Pictures excluded, return the lines below from the first through the line holding "<div>D. Wexler, A.".

[Dataset records — start]

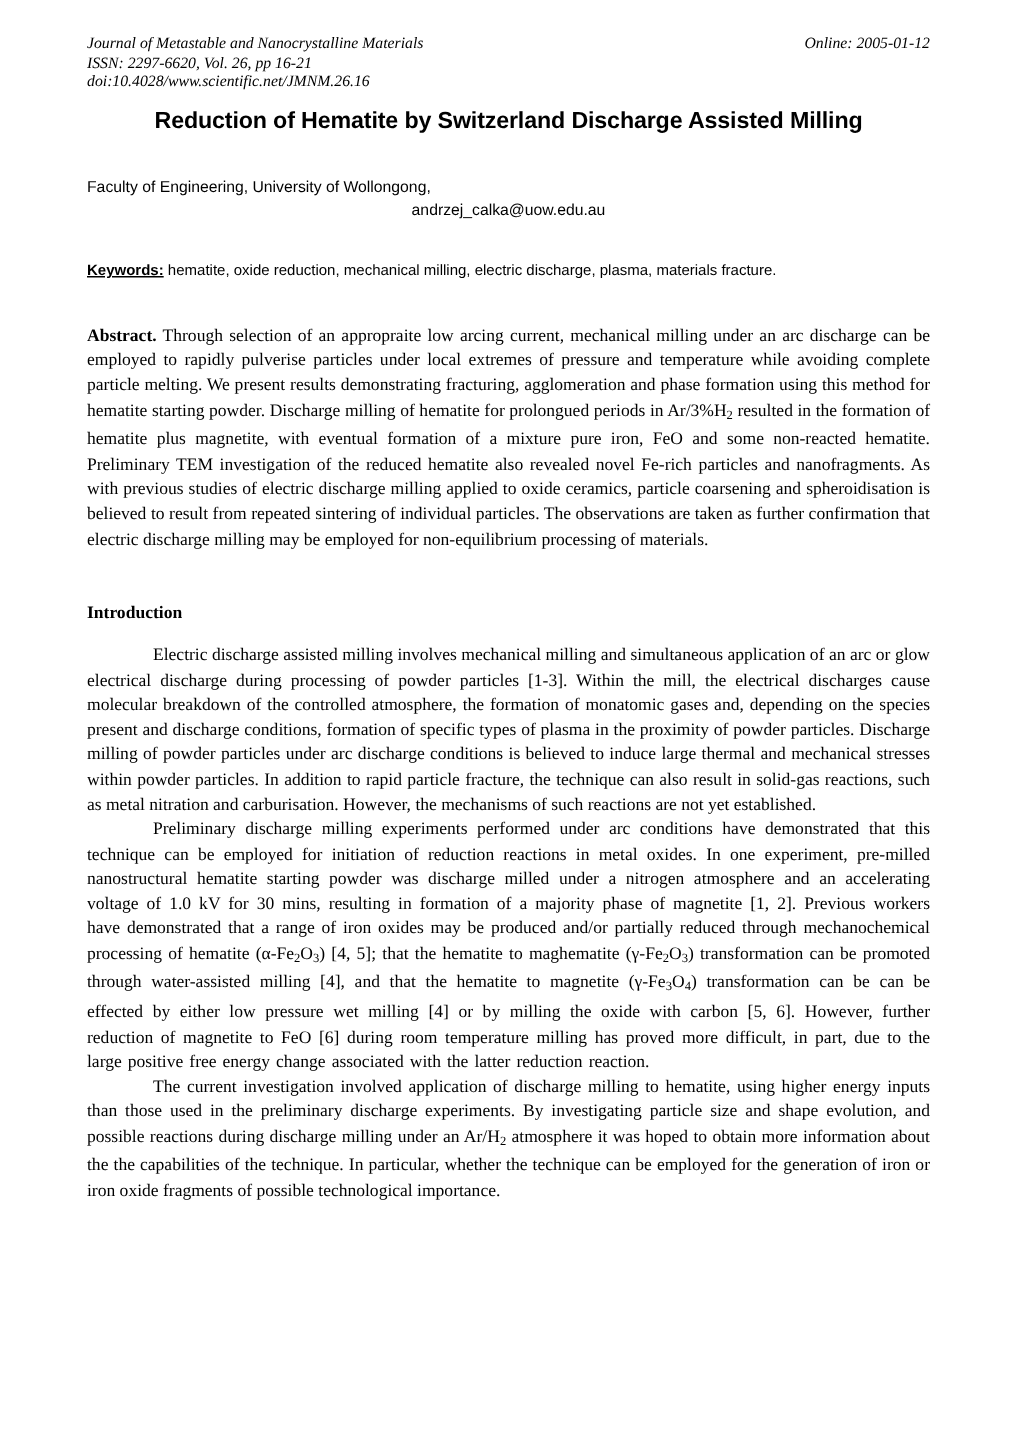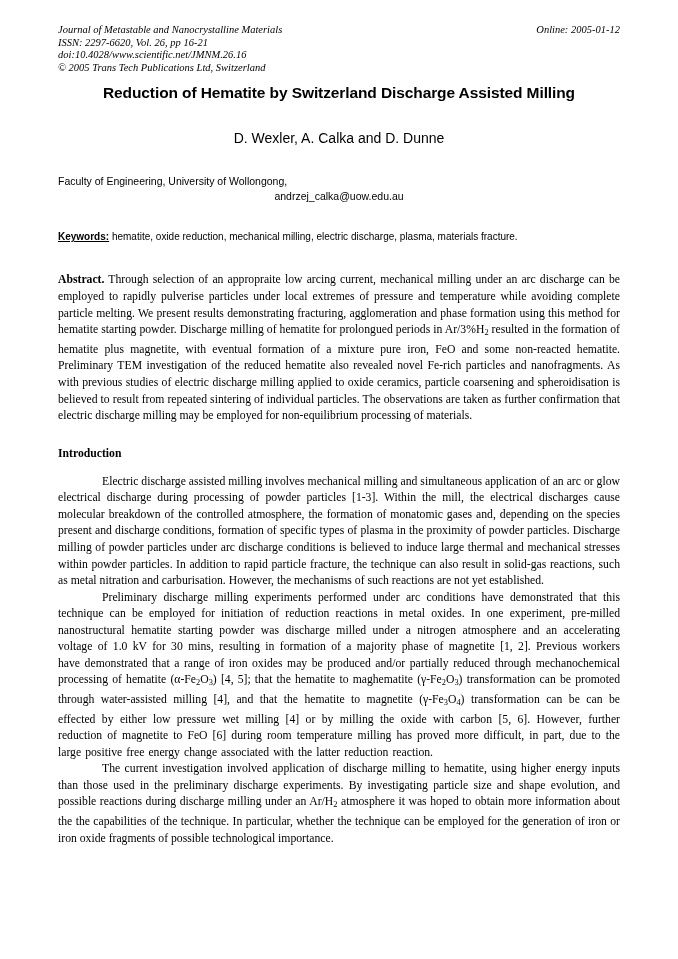"© 2005 Trans Tech Publications" div.header-line { html: <div>© 2005 Trans Tech Publications Ltd, Switzerland</div> -> none }
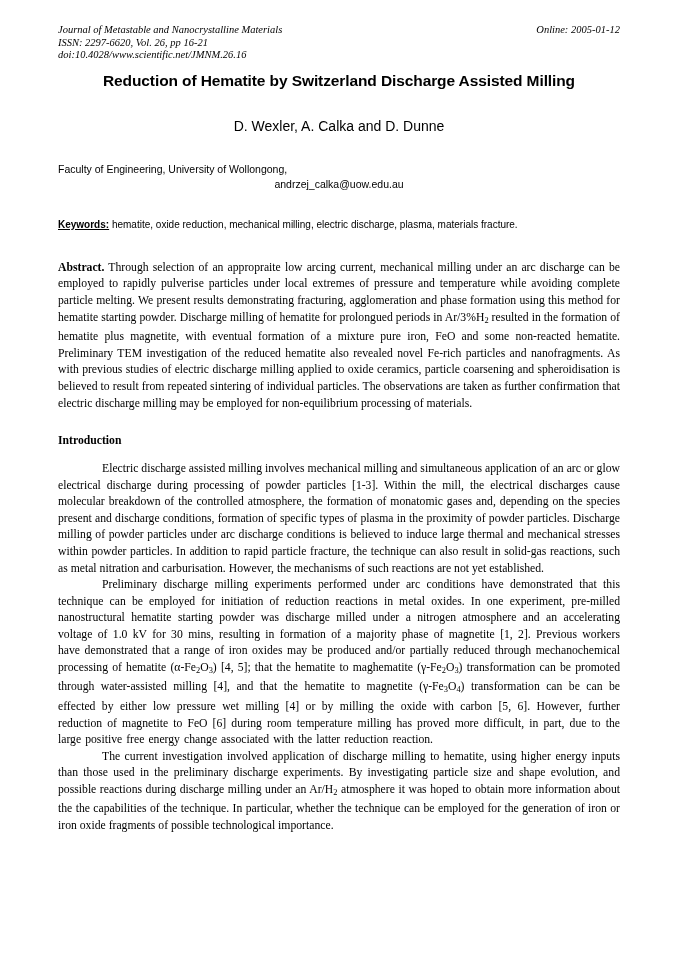"D. Wexler, A. Calka and" div.authors { html: <div>D. Wexler, A. Calka and D. Dunne</div> -> none }
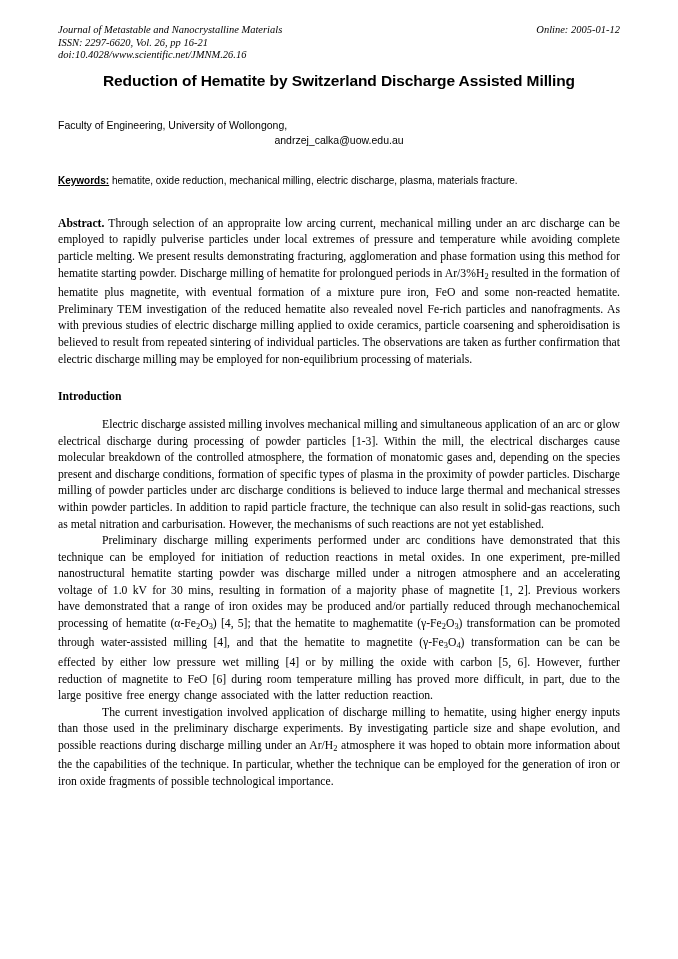"Introduction" .section-head { margin-top: 22px -> 34px }
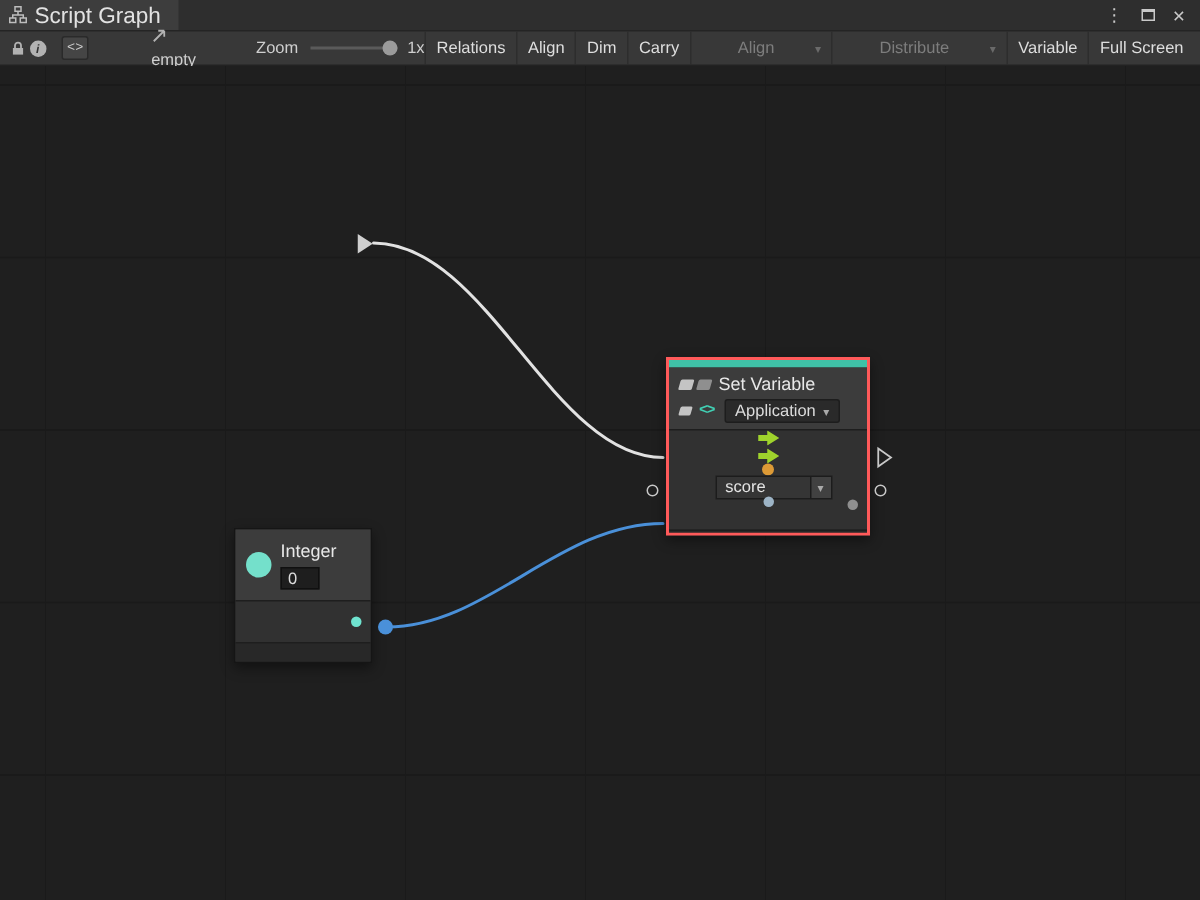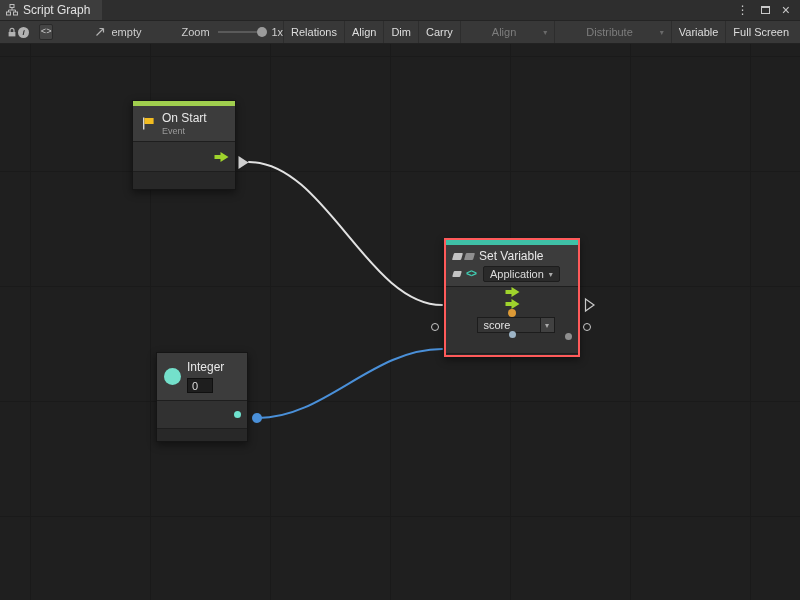"Script Graph" .tab { font-size: 12px -> 15px }
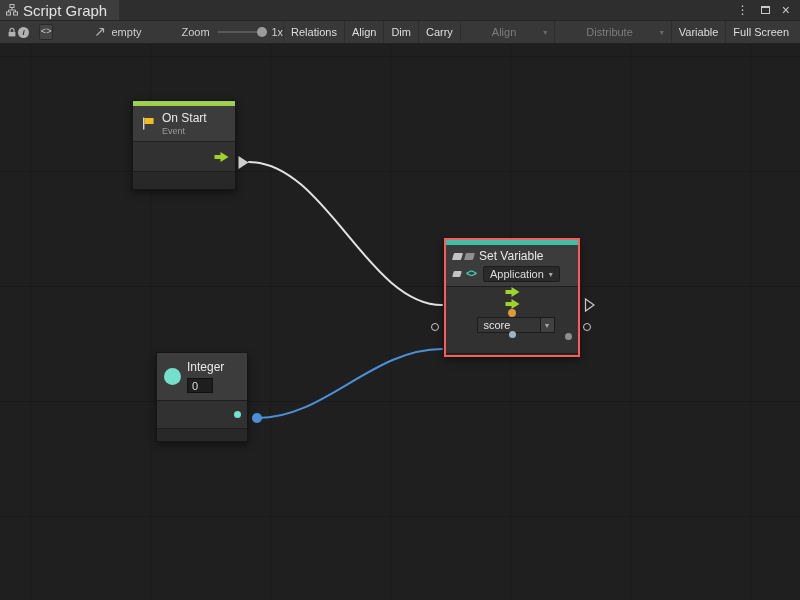"empty" .sel { flex-direction: none -> column }
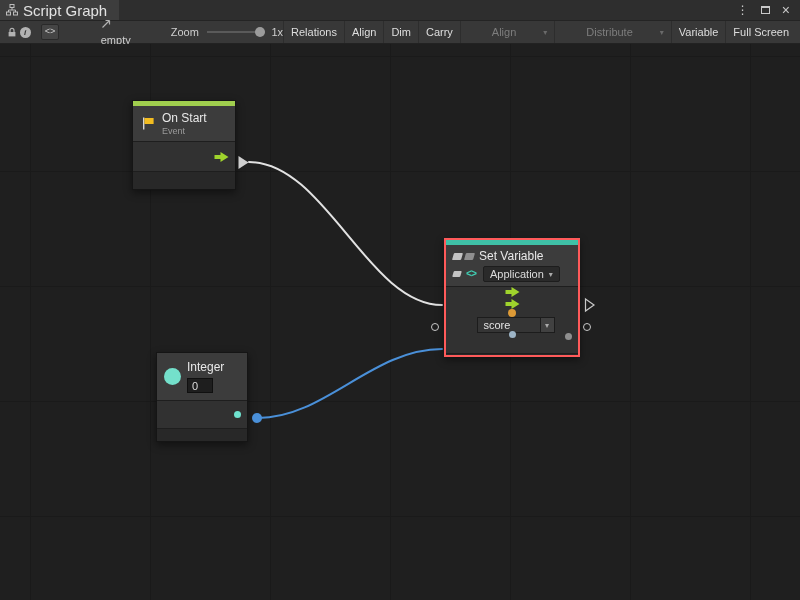"On Start" div.node { html: <div> <div></div> <div> <svg> <rect></rect> <path></path> </svg> <div> <div>On Start</div> <div>Event</div> </div> </div> <div> <div> <svg> <path></path> </svg> </div> </div> <div></div> </div> -> none }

[Dataset records — finish]

• _Solution for this task_
"© 2005 Trans Tech Publications" div.header-line { html: <div>© 2005 Trans Tech Publications Ltd, Switzerland</div> -> none }
"D. Wexler, A. Calka and" div.authors { html: <div>D. Wexler, A. Calka and D. Dunne</div> -> none }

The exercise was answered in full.